**Aim of the exercise:** Start at the first line below and write out everything verbatim except the pictures.
--*--
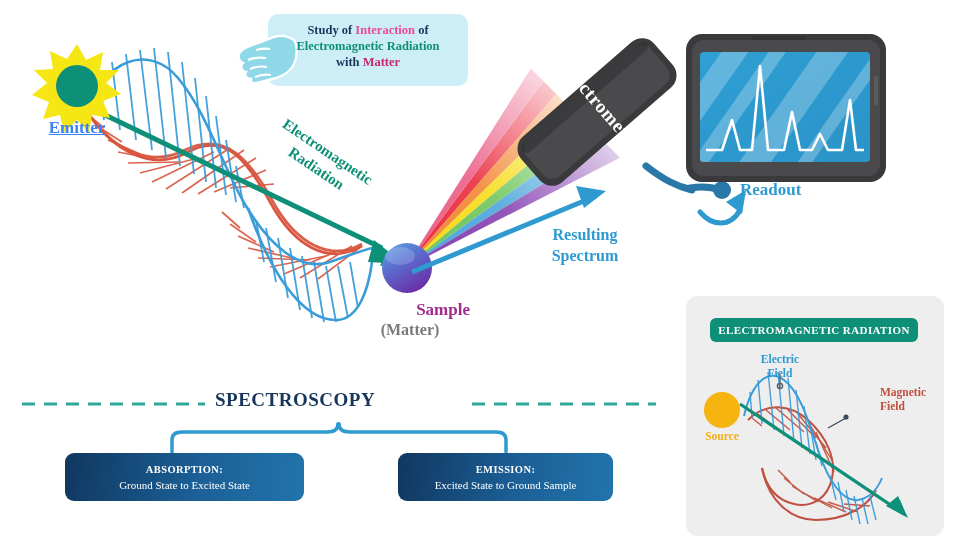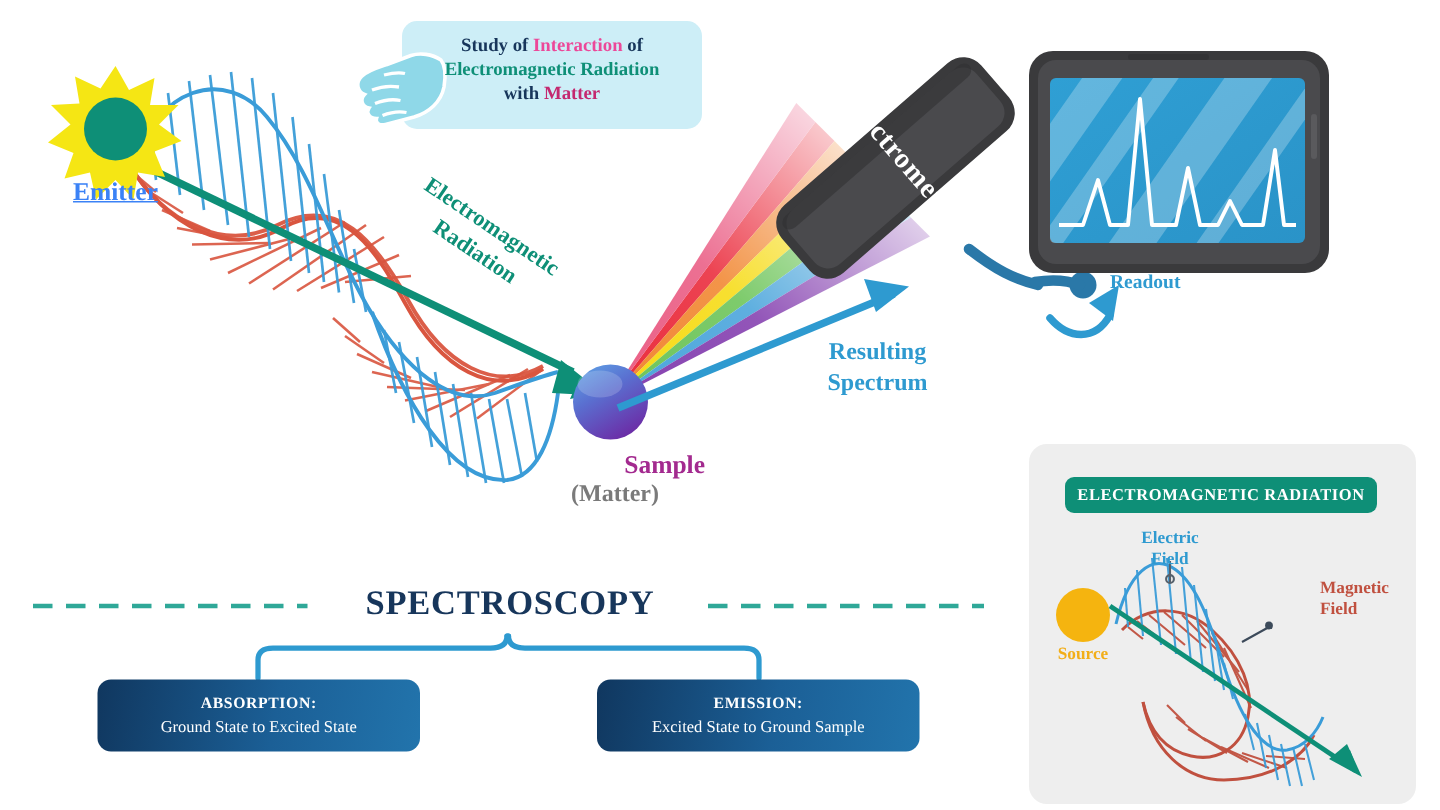--- a/index.html
+++ b/index.html
@@ -40,7 +40,7 @@
   #sample-label{left:350px;top:300px;width:120px;text-align:right;font-size:17px;color:#a32a8f;}
   #sample-sub{left:350px;top:321px;width:120px;text-align:center;font-size:16px;color:#7a7a7a;}
   #spectrum-label{left:520px;top:224px;width:130px;text-align:center;font-size:16px;line-height:21px;color:#2e9ad0;}
-  #readout-label{left:740px;top:180px;width:120px;text-align:left;font-size:13px;color:#2e9ad0;}
+  #readout-label{left:740px;top:180px;width:120px;text-align:left;font-size:17px;color:#2e9ad0;}
 
   
   #spectroscopy-title{

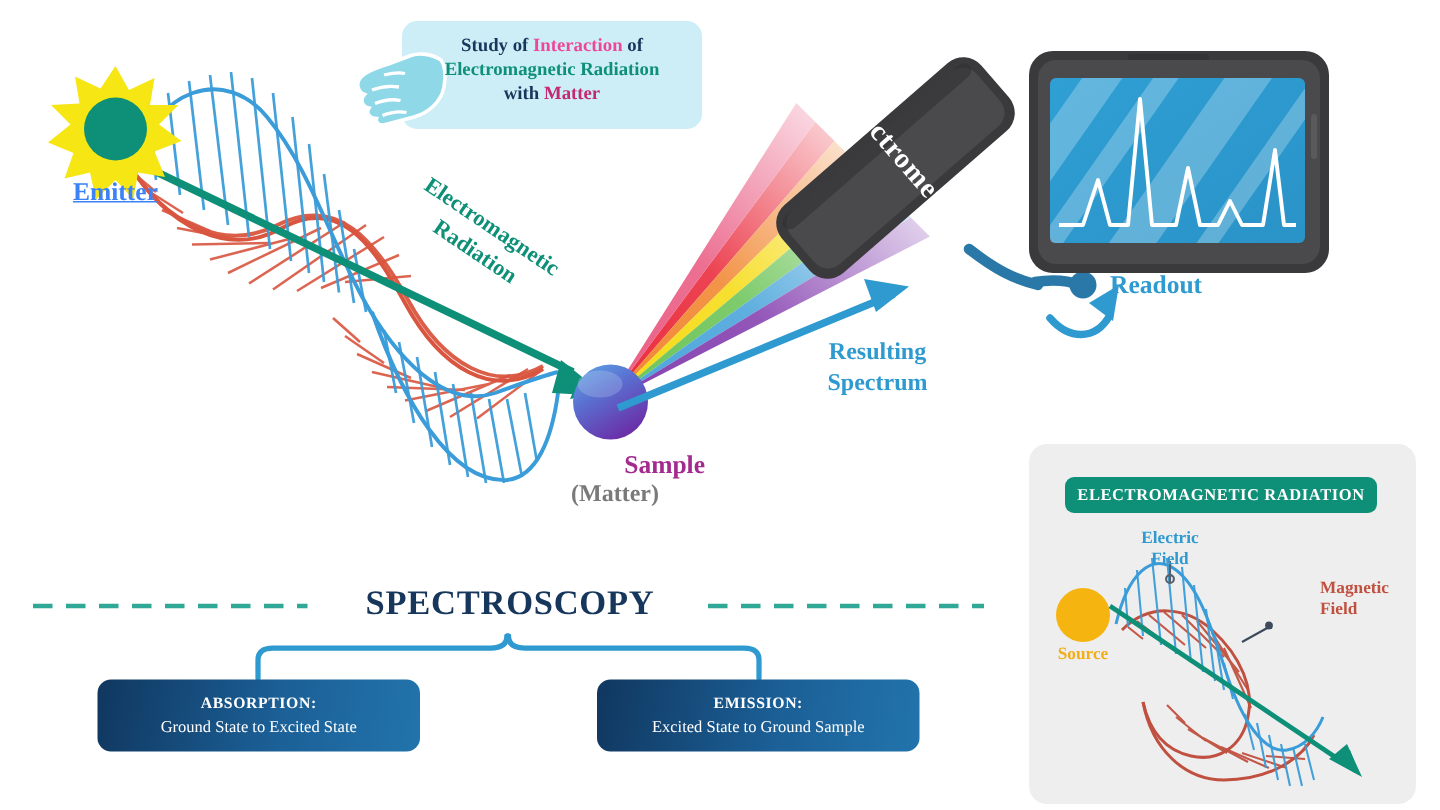--- a/index.html
+++ b/index.html
@@ -44,8 +44,8 @@
 
   
   #spectroscopy-title{
-    left:215px;top:389px;width:250px;text-align:center;
-    font-size:23px;font-weight:bold;letter-spacing:.5px;color:#17365b;
+    left:215px;top:389px;width:250px;text-align:left;
+    font-size:19px;font-weight:bold;letter-spacing:.5px;color:#17365b;
     font-family:"Liberation Serif", serif;
   }
   .box{

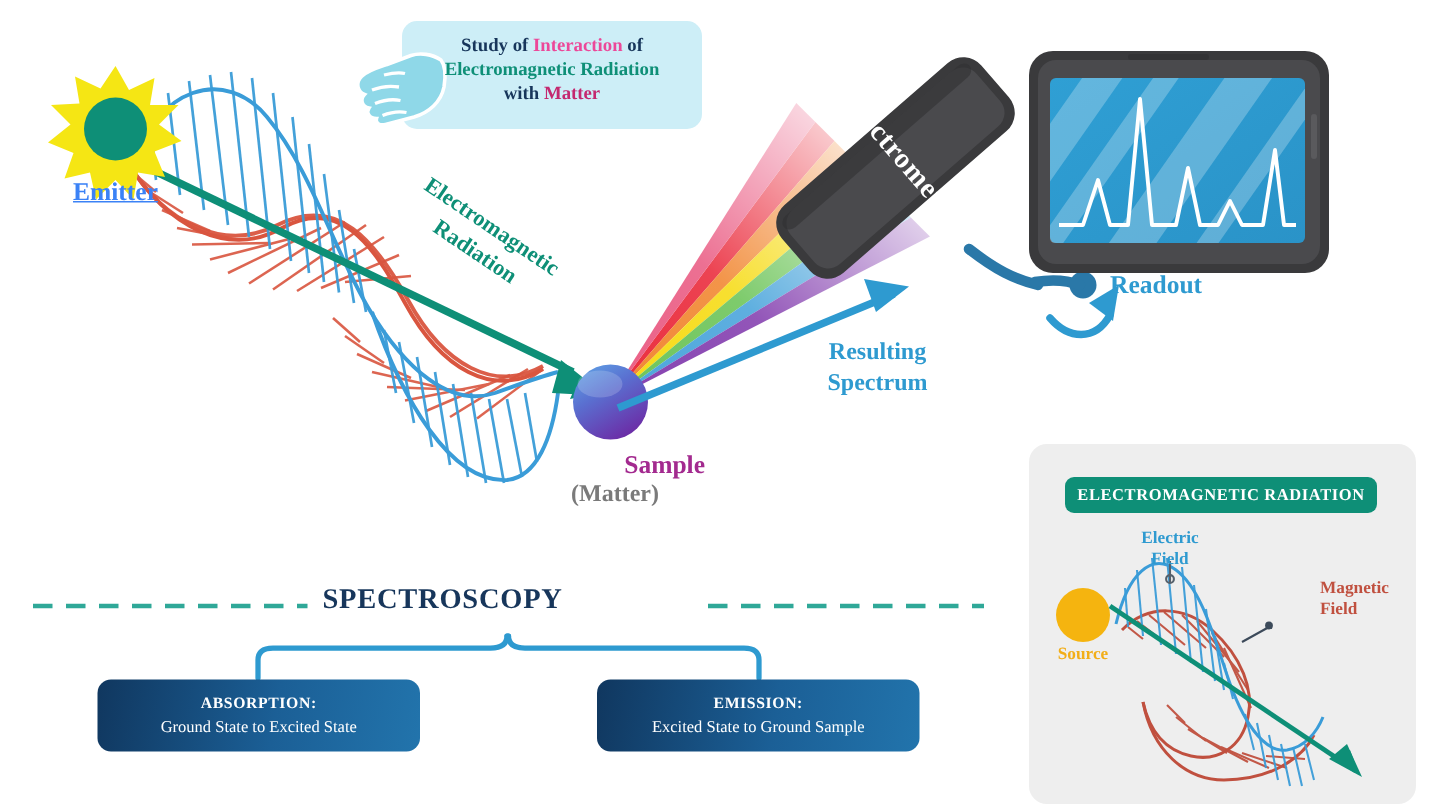--- a/index.html
+++ b/index.html
@@ -53,7 +53,7 @@
     display:flex;flex-direction:column;justify-content:center;
     font-family:"Liberation Serif", serif;
   }
-  #absorption-box{left:65px;top:453px;width:215px;height:48px;
+  #absorption-box{left:65px;top:453px;width:239px;height:48px;
     background:linear-gradient(100deg,#10375f 0%,#1b5f96 55%,#2274ac 100%);}
   #emission-box{left:398px;top:453px;width:215px;height:48px;
     background:linear-gradient(100deg,#10375f 0%,#1b5f96 55%,#2274ac 100%);}

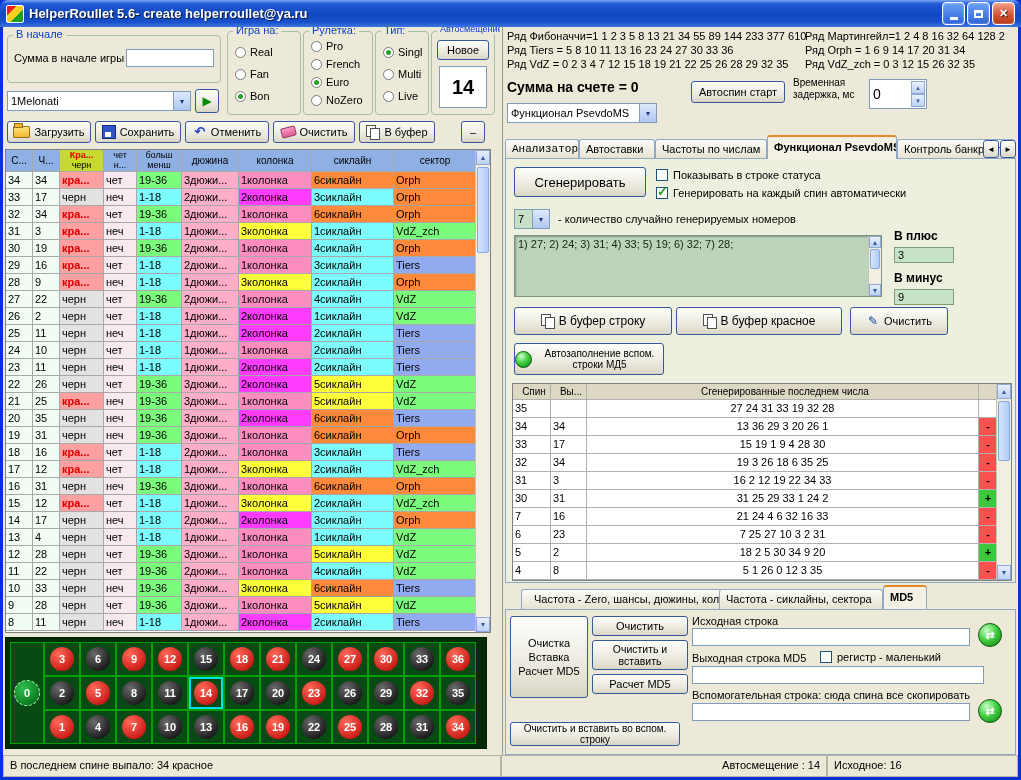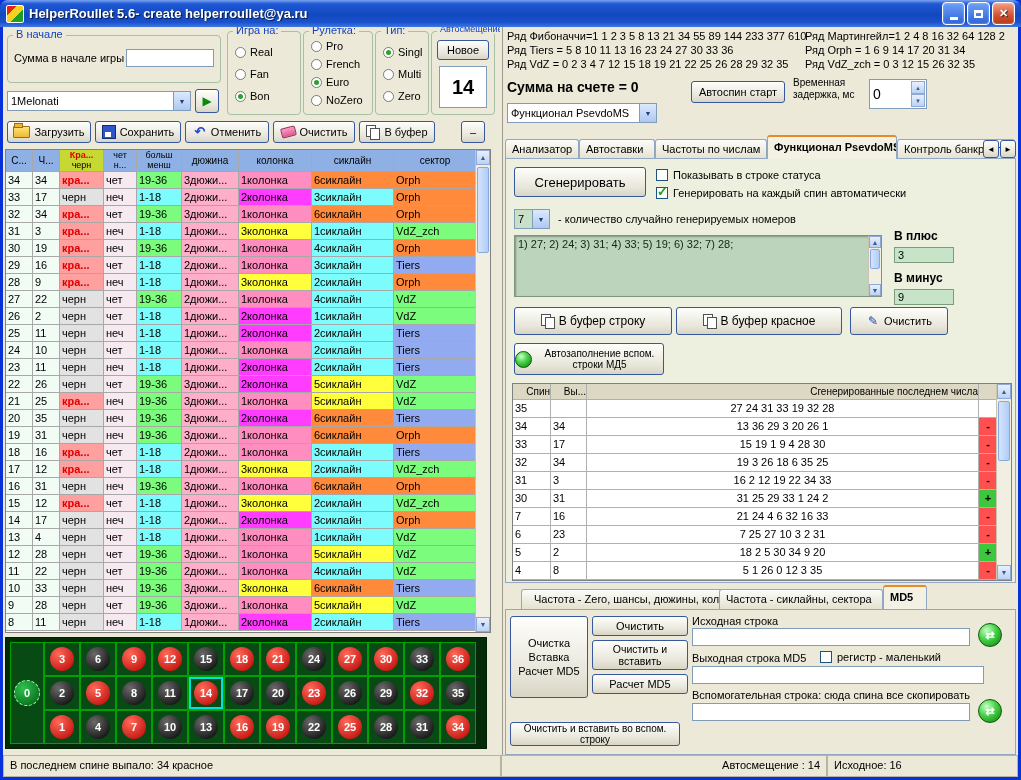--- a/index.html
+++ b/index.html
@@ -191,7 +191,7 @@
             </div>
             <div class="radio" style="left: 7px; top: 58px;">
               <span class="rdot"></span>
-              <span>Zero</span>
+              <span>Live</span>
             </div>
           </div>
       </div>

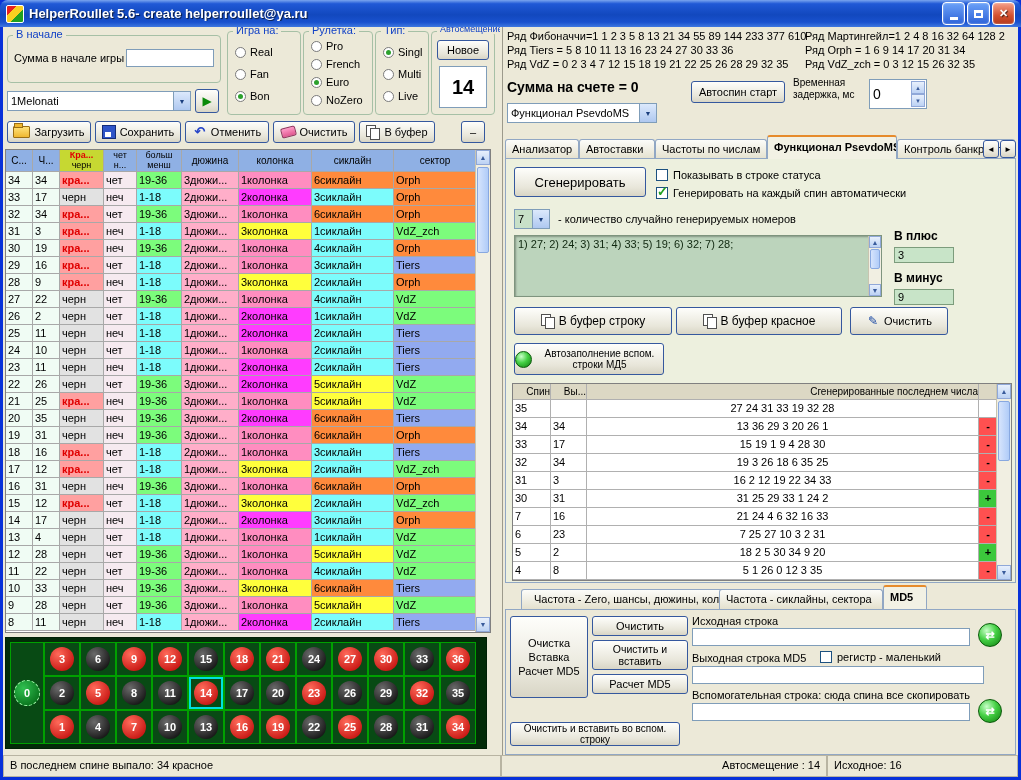--- a/index.html
+++ b/index.html
@@ -708,7 +708,7 @@
       <div id="tabs" class="tabs abs" style="left:2px;top:108px;width:512px;">
         <div class="btn tabarrow" style="left:478px;">◄</div>
         <div class="btn tabarrow" style="left:495px;">►</div>
-      <div class="tab" style="left: 0px; width: 74px;">Анализатор</div>
+      <div class="tab" style="left: 0px; width: 74px; font-family: Liberation Mono, monospace;">Анализатор</div>
           <div class="tab" style="left: 74px; width: 76px;">Автоставки</div>
           <div class="tab" style="left: 150px; width: 112px;">Частоты по числам</div>
           <div class="tab active" style="left: 262px; width: 130px;">Функционал PsevdoMS</div>

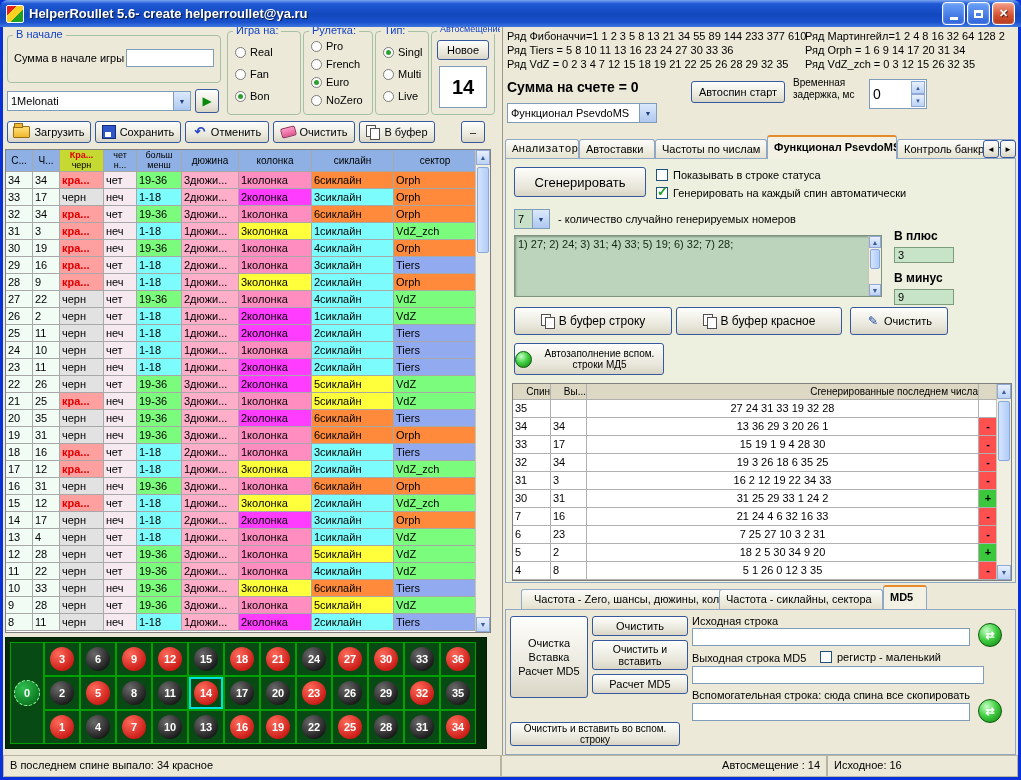--- a/index.html
+++ b/index.html
@@ -85,7 +85,7 @@
   .grow{display:grid;grid-template-columns:38px 36px 392px 19px;height:18px;}
   .ghead{height:16px;background:#DCD8C4;}
   .gcell{border-right:1px solid #B0B0B0;border-bottom:1px solid #B0B0B0;font-size:11px;line-height:17px;overflow:hidden;white-space:nowrap;padding-left:2px;box-sizing:border-box;}
-  .ghead .gcell{line-height:15px;text-align:right;font-size:10px;padding-left:5px;}
+  .ghead .gcell{line-height:15px;text-align:center;font-size:10px;padding-left:5px;}
   .gc-n{text-align:center;padding-left:0;}
   .gc-o{text-align:center;font-weight:bold;padding-left:0;}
--*--
**Result of the task:**
--- a/index.html
+++ b/index.html
@@ -40,7 +40,7 @@
   #sample-label{left:350px;top:300px;width:120px;text-align:right;font-size:17px;color:#a32a8f;}
   #sample-sub{left:350px;top:321px;width:120px;text-align:center;font-size:16px;color:#7a7a7a;}
   #spectrum-label{left:520px;top:224px;width:130px;text-align:center;font-size:16px;line-height:21px;color:#2e9ad0;}
-  #readout-label{left:740px;top:180px;width:120px;text-align:left;font-size:13px;color:#2e9ad0;}
+  #readout-label{left:740px;top:180px;width:120px;text-align:left;font-size:17px;color:#2e9ad0;}
 
   
   #spectroscopy-title{

--- a/index.html
+++ b/index.html
@@ -44,8 +44,8 @@
 
   
   #spectroscopy-title{
-    left:215px;top:389px;width:250px;text-align:center;
-    font-size:23px;font-weight:bold;letter-spacing:.5px;color:#17365b;
+    left:215px;top:389px;width:250px;text-align:left;
+    font-size:19px;font-weight:bold;letter-spacing:.5px;color:#17365b;
     font-family:"Liberation Serif", serif;
   }
   .box{

--- a/index.html
+++ b/index.html
@@ -53,7 +53,7 @@
     display:flex;flex-direction:column;justify-content:center;
     font-family:"Liberation Serif", serif;
   }
-  #absorption-box{left:65px;top:453px;width:215px;height:48px;
+  #absorption-box{left:65px;top:453px;width:239px;height:48px;
     background:linear-gradient(100deg,#10375f 0%,#1b5f96 55%,#2274ac 100%);}
   #emission-box{left:398px;top:453px;width:215px;height:48px;
     background:linear-gradient(100deg,#10375f 0%,#1b5f96 55%,#2274ac 100%);}

--- a/index.html
+++ b/index.html
@@ -191,7 +191,7 @@
             </div>
             <div class="radio" style="left: 7px; top: 58px;">
               <span class="rdot"></span>
-              <span>Zero</span>
+              <span>Live</span>
             </div>
           </div>
       </div>

--- a/index.html
+++ b/index.html
@@ -708,7 +708,7 @@
       <div id="tabs" class="tabs abs" style="left:2px;top:108px;width:512px;">
         <div class="btn tabarrow" style="left:478px;">◄</div>
         <div class="btn tabarrow" style="left:495px;">►</div>
-      <div class="tab" style="left: 0px; width: 74px;">Анализатор</div>
+      <div class="tab" style="left: 0px; width: 74px; font-family: Liberation Mono, monospace;">Анализатор</div>
           <div class="tab" style="left: 74px; width: 76px;">Автоставки</div>
           <div class="tab" style="left: 150px; width: 112px;">Частоты по числам</div>
           <div class="tab active" style="left: 262px; width: 130px;">Функционал PsevdoMS</div>

--- a/index.html
+++ b/index.html
@@ -85,7 +85,7 @@
   .grow{display:grid;grid-template-columns:38px 36px 392px 19px;height:18px;}
   .ghead{height:16px;background:#DCD8C4;}
   .gcell{border-right:1px solid #B0B0B0;border-bottom:1px solid #B0B0B0;font-size:11px;line-height:17px;overflow:hidden;white-space:nowrap;padding-left:2px;box-sizing:border-box;}
-  .ghead .gcell{line-height:15px;text-align:right;font-size:10px;padding-left:5px;}
+  .ghead .gcell{line-height:15px;text-align:center;font-size:10px;padding-left:5px;}
   .gc-n{text-align:center;padding-left:0;}
   .gc-o{text-align:center;font-weight:bold;padding-left:0;}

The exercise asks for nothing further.